New era of infrastructure — Broadband key to growth of rural regions

Bluefield Daily Telegraph

The need for speed — online speed, that is — is increasing. And, regrettably, we are located squarely between two large markets that ranked among the least wired in the country, according to a recent broadband market use survey.

The Southwest Virginia region around Roanoke and Blacksburg came in dead last in a Scarborough Research report that measured broadband use in 79 U.S. markets, with only 29 percent of adults reporting high-speed Internet connections in their homes.

Ranking one above Southwest Virginia was the Charleston/Huntington market, which reported only 33 percent of high-speed Internet connections in homes, tying with the Fresno-Visalia, Calif., region.

The low number of high-speed Internet connections in the Southwest Virginia region paled in comparison to the rest of the nation, which quadrupled broadband use from 2002 to 2007, according to the Scarborough Research study.

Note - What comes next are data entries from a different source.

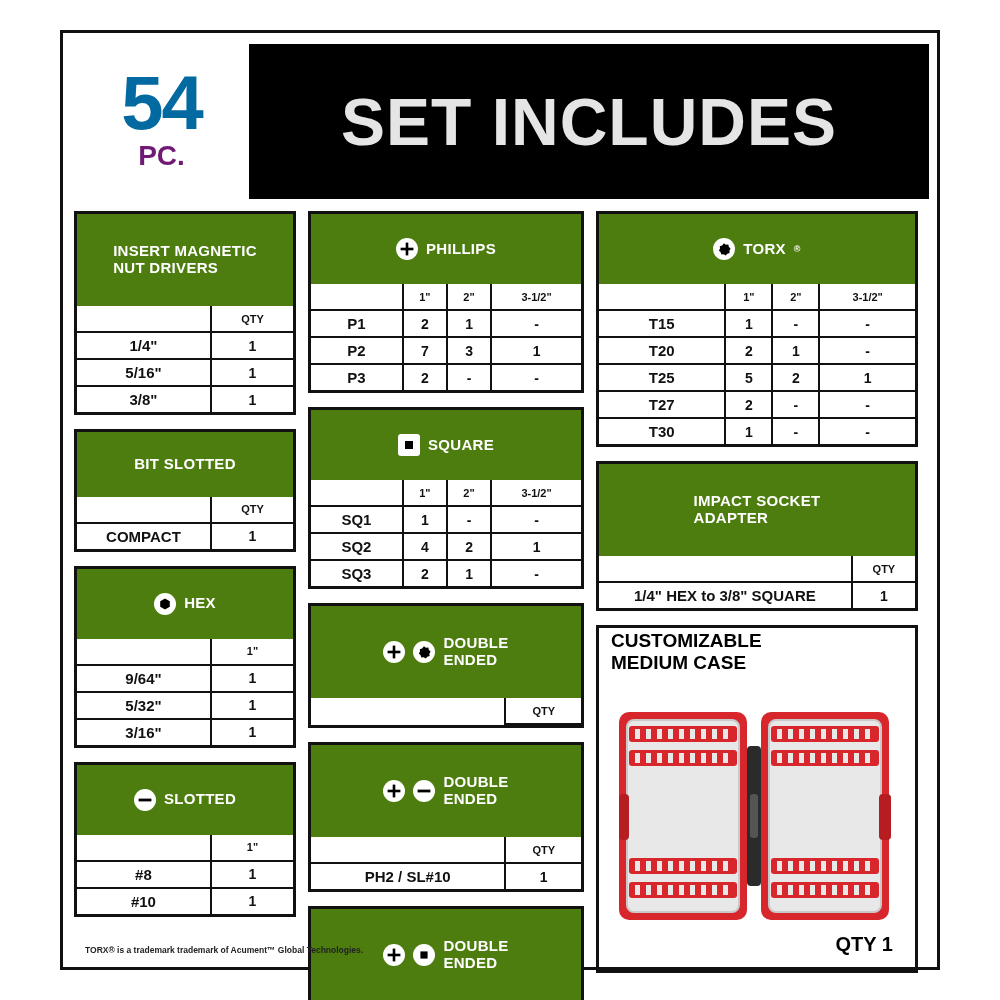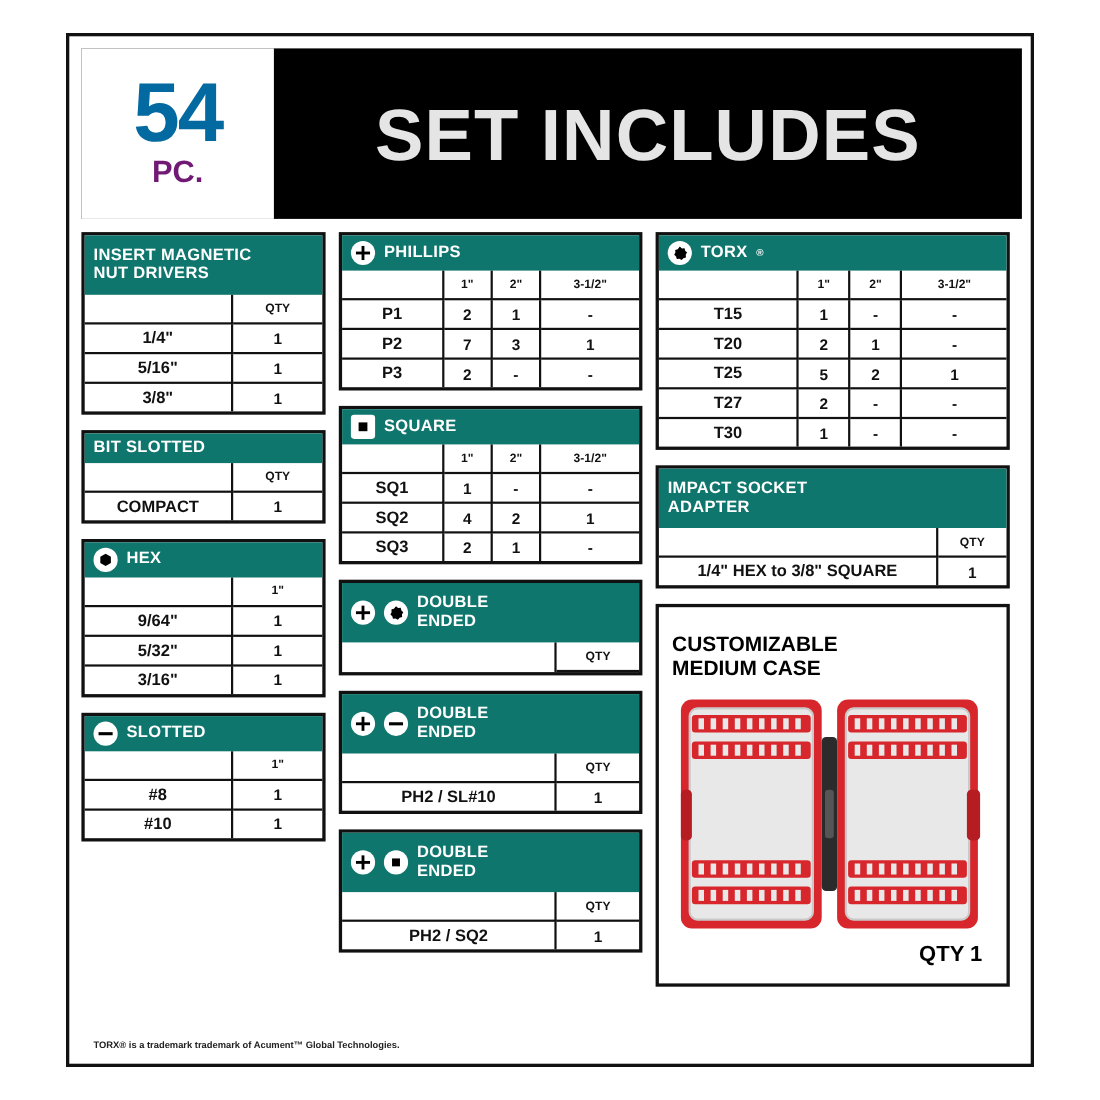--- a/index.html
+++ b/index.html
@@ -41,23 +41,23 @@
   
   .cols{position:absolute;left:11px;top:178px;right:11px;bottom:40px;}
   .col{position:absolute;top:0;}
   .col1{left:0;width:222px;}
   .col2{left:234px;width:276px;}
   .col3{left:522px;width:322px;}
 
   
   .block{border:3px solid #111;box-sizing:border-box;margin-bottom:14px;background:#fff;}
   .bhead{
-    background:#0f766e;color:#fff;font-weight:bold;
+    background:#4d7c0f;color:#fff;font-weight:bold;
     display:flex;align-items:center;gap:8px;
-    padding:5px 8px;font-size:15px;letter-spacing:0.3px;line-height:1.12;
+    padding:24px 8px;font-size:15px;letter-spacing:0.3px;line-height:1.12;justify-content:center;
   }
   .bhead.tall{min-height:44px;}
   .bhead .txt{white-space:pre-line;}
   .icn{
     width:22px;height:22px;border-radius:50%;background:#fff;flex:0 0 auto;
     display:inline-flex;align-items:center;justify-content:center;position:relative;
   }
   .icn svg{display:block;}
   .icn.sq{border-radius:3px;}
   table{border-collapse:collapse;width:100%;font-size:14px;}
@@ -66,21 +66,21 @@
     padding:4px 2px;height:26px;box-sizing:border-box;color:#111;
   }
   table tr td:first-child, table tr th:first-child{border-left:none;}
   table tr td:last-child, table tr th:last-child{border-right:none;}
   table tr:last-child td{border-bottom:none;}
   .qtyhdr{font-size:11px;}
   .unit{font-size:11px;}
   .lbl{font-size:15px;}
 
   
-  .casebox{border:3px solid #111;box-sizing:border-box;padding:24px 12px;height:348px;position:relative;}
+  .casebox{border:3px solid #111;box-sizing:border-box;padding:2px 12px;height:348px;position:relative;}
   .casetitle{font-size:19px;font-weight:bold;line-height:1.15;white-space:pre-line;}
   .caseqty{position:absolute;right:22px;bottom:14px;font-size:20px;font-weight:bold;}
   .caseimg{position:absolute;left:14px;top:78px;width:294px;height:220px;}
 
   .footnote{
     position:absolute;left:22px;bottom:12px;font-size:8.5px;color:#222;font-weight:bold;
   }
   .sup{font-size:9px;vertical-align:super;}
 </style>
 </head>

According to the Associated Press, the report was surprising to some in light of two recent awards — one designating Roanoke as the top digital city for its population in 2006 and another that named Blacksburg as the most-wired city in the world in the 1990s.

“This is not a statistic that you would include in your economic development prospectus,” Andrew Cohill, president and chief executive officer of Design Nine, a Blacksburg company that advises communities in broadband and telecommunications planning, told the Associated Press.

“It’s very important to have widespread availability and affordability of broadband, especially from the home (for telecommuters),” he said.

We agree, and we’re proud to note we are more fortunate than some rural markets in regard to access to high-speed Internet.

Last year, the area’s fiber-optic backbone went online, providing high-speed access from Claypool Hill, Va., along U.S. Route 19/460 through the towns of Tazewell and Bluefield, and an eight-mile corridor of Mercer County in West Virginia before connecting with the Interstate 77 corridor in Bland County.

The 206-mile fiber-optic backbone was funded by $4.6 million in grants secured through the U.S. Department of Commerce’s Economic Development Administration and $5.2 million in grants provided by the Virginia Tobacco Commission.

Key to the success of the fiber optic backbone was U.S. Rep. Rick Boucher, D-Va., who began encouraging local governments throughout Virginia’s Ninth District to explore the deployment of broadband networks more than a decade ago.

“My goal in making this recommendation was to set our region apart in comparison to other rural areas of the nation, to make us more attractive than the typical rural region to industries looking to expand their operations into new locations, and to create technology-based jobs for Southwest Virginians,” Boucher said last year when the new grid went online in Tazewell County. “Our region has made major strides since that time.”

The recent Scarborough Research report should serve as an important reminder to officials across both Virginias on the importance of broadband access.

If we are to ensure future economic development in the region, we must be connected to the rest of the world via the Internet. While age-old transportation methods, such as highways and airports, remain important, future progress will also be determined by our broadband infrastructure.